Penyederhanaan dalam arti mengurangi jumlah partai memang berhasil dilakukan, tanpa perlu meniadakan kebebasan politik. Tetapi nyatanya hanya sedikit yang mampu mendirikan partai baru, terbukti jumlahnya berkurang tajam menjadi 1-4 partai sejak Pemilu 2014 silam.
Daulat rakyat yang terbuang
Konsekuensi dari penyederhanaan politik yang berfokus pada mengurangi jumlah partai adalah banyaknya suara pemilih yang terbuang sia-sia.
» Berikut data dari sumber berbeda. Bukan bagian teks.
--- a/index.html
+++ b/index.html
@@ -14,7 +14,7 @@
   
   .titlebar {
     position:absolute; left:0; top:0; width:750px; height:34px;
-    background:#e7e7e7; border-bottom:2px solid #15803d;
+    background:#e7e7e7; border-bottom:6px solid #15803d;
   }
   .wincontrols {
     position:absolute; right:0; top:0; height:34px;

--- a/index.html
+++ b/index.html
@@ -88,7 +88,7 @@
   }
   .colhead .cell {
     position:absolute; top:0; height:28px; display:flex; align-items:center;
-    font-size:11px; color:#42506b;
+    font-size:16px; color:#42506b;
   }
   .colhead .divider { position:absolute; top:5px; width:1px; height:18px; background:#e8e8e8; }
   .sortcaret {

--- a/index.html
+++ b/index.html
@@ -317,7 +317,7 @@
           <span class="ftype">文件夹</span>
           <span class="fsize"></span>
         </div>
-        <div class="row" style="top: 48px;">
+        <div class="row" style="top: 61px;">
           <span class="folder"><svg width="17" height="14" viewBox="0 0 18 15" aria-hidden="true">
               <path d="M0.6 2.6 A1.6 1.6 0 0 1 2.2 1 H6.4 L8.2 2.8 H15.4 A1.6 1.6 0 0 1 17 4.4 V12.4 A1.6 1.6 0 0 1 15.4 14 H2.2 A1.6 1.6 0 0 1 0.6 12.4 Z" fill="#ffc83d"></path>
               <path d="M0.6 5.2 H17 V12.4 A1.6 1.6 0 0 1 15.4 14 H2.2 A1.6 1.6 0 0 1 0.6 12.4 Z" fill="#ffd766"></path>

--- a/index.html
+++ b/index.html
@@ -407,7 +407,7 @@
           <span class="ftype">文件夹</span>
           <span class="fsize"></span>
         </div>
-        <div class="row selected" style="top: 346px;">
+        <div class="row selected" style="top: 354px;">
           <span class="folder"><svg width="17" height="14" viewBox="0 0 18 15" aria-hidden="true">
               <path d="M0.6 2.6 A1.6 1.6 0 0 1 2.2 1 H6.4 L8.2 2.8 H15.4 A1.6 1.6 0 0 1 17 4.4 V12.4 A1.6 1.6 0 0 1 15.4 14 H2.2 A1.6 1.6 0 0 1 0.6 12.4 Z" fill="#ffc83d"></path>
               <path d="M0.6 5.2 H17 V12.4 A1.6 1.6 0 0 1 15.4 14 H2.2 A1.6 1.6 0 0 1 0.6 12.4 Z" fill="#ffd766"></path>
Ketika pertama kali diterapkan PT sebesar 2,5% pada Pemilu 2009, suara yang terbuang mencapai 18,3% atau sebanyak 19.047.481 suara.
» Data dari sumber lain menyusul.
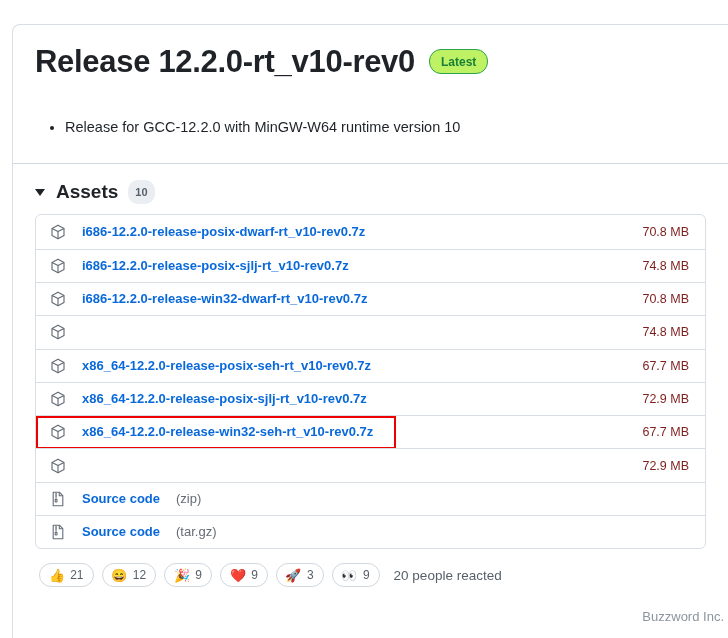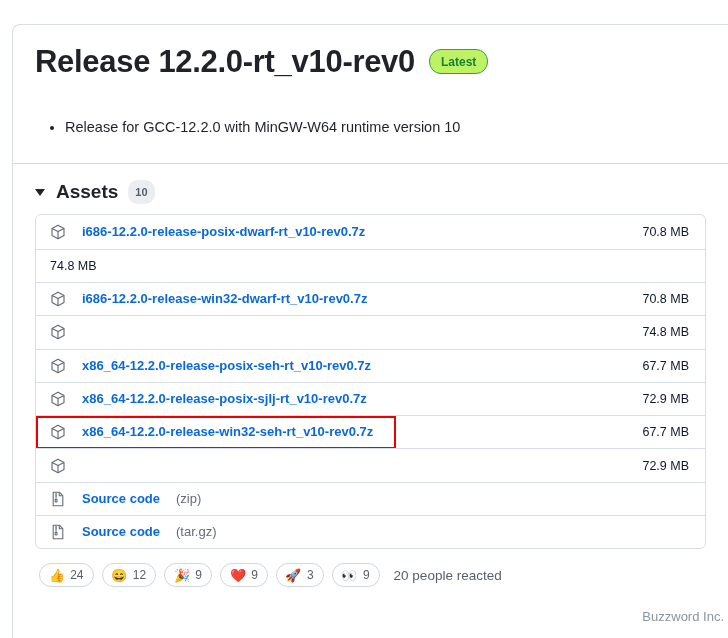--- a/index.html
+++ b/index.html
@@ -171,7 +171,7 @@
   }
   .asset-size {
     font-size: 12.5px;
-    color: #0f172a;
+    color: #7f1d1d;
     flex: none;
     white-space: nowrap;
   }

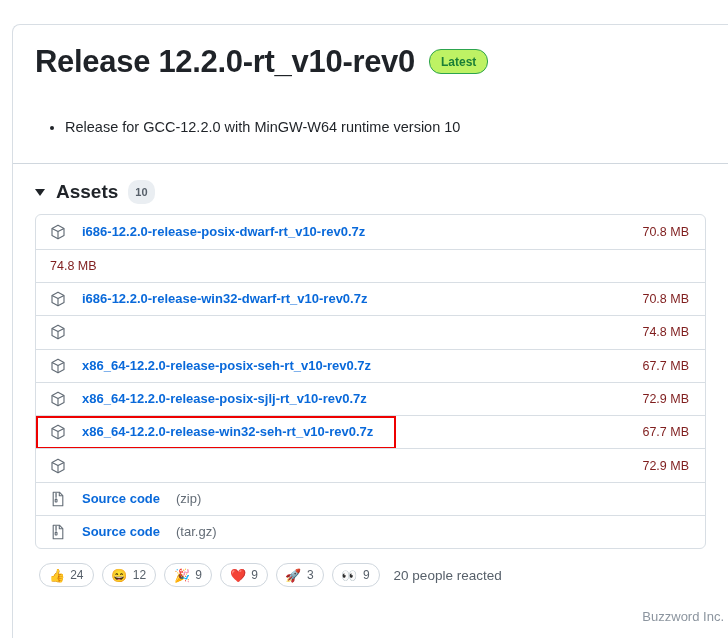--- a/index.html
+++ b/index.html
@@ -272,6 +272,16 @@
           <div class="asset-size">70.8 MB</div>
         </div>
         <div class="asset-row">
+          <div class="asset-name">
+            <span class="asset-icon">
+              <svg width="16" height="16" viewBox="0 0 16 16" fill="none" stroke="currentColor" stroke-width="1.15" stroke-linejoin="round">
+                <path d="M8 1.2 14 4.4v7.2L8 14.8 2 11.6V4.4z"></path>
+                <path d="M2 4.4 8 7.6l6-3.2"></path>
+                <path d="M8 7.6v7.2"></path>
+              </svg>
+            </span>
+            <a class="asset-link">i686-12.2.0-release-posix-sjlj-rt_v10-rev0.7z</a>
+          </div>
           <div class="asset-size">74.8 MB</div>
         </div>
         <div class="asset-row">

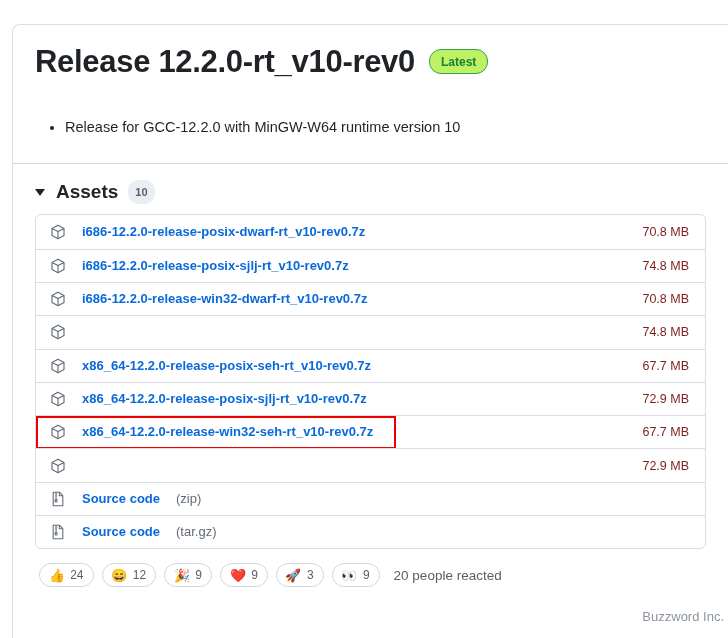--- a/index.html
+++ b/index.html
@@ -396,7 +396,7 @@
   <div class="reactions-row" id="reactions-row">
       <span class="reaction-pill">
         <span class="reaction-emoji">👍</span>
-        <span class="reaction-count">24</span>
+        <span class="reaction-count">21</span>
       </span>
       <span class="reaction-pill">
         <span class="reaction-emoji">😄</span>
Besarnya suara terbuang tersebut berasal dari 29 partai yang gagal merebut kursi di DPR. Pada pemilu selanjutnya suara yang terbuang anjlok menjadi hanya 2,4% ketika PT dinaikkan menjadi 3,5%. Tetapi yang harus dicatat, partai yang tidak lolos ke DPR hanya ada 2 saja.
Setelah PT dinaikkan lagi menjadi 4%, suara yang terbuang naik lagi menjadi 9,7% (Pemilu 2019) dan 11,4% (Pemilu 2024). Sebanyak 7 partai gagal melenggang ke Senayan pada 2019, dan naik menjadi 10 partai pada pemilu sekarang.
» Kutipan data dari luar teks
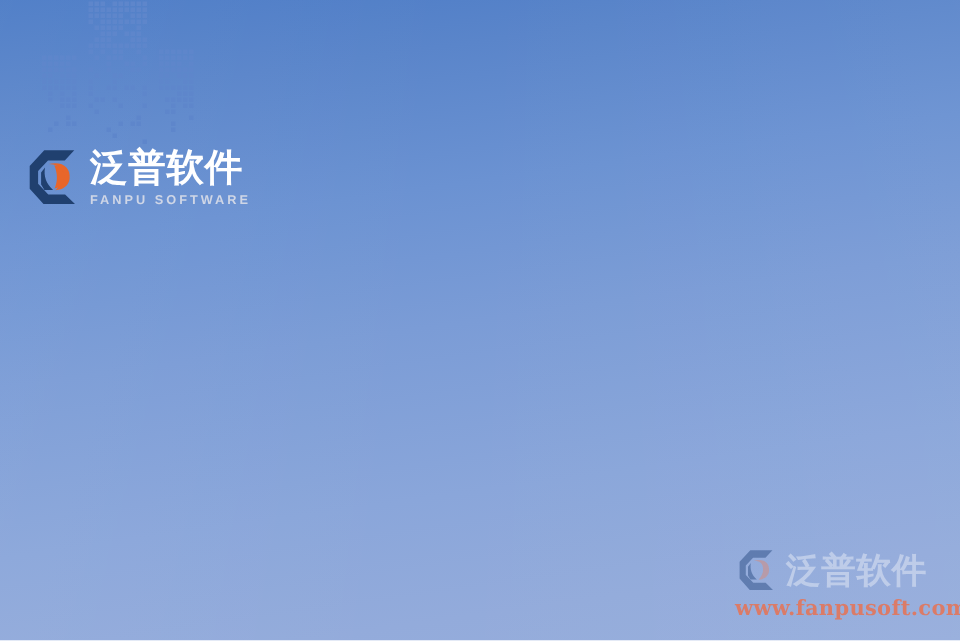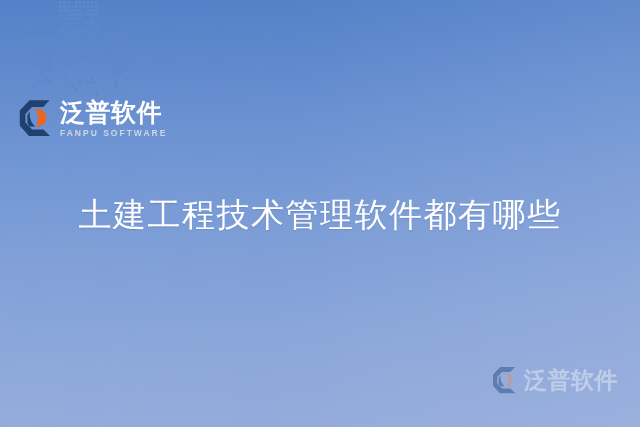--- a/index.html
+++ b/index.html
@@ -619,7 +619,6 @@
     </div>
   </div>
 
-  <div id="main-title">土建工程技术管理软件都有哪些</div>
 
   <div id="watermark">
     <div id="wm-top">

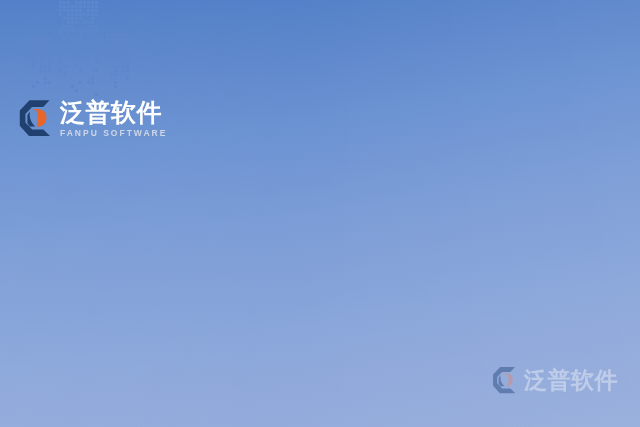--- a/index.html
+++ b/index.html
@@ -629,6 +629,7 @@
       </svg>
       <div id="wm-cn">泛普软件</div>
     </div>
+    <div id="wm-url">www.fanpusoft.com</div>
   </div>
 
 </div>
Diterapkannya PT secara membabibuta itu menciptakan ironi di sejumlah daerah pemilihan. Caleg-caleg yang meraih suara besar hingga berpeluang terpilih kehilangan kesempatan karena partainya tidak lolos secara nasional dan tidak diikutsertakan dalam konversi suara menjadi kursi DPR.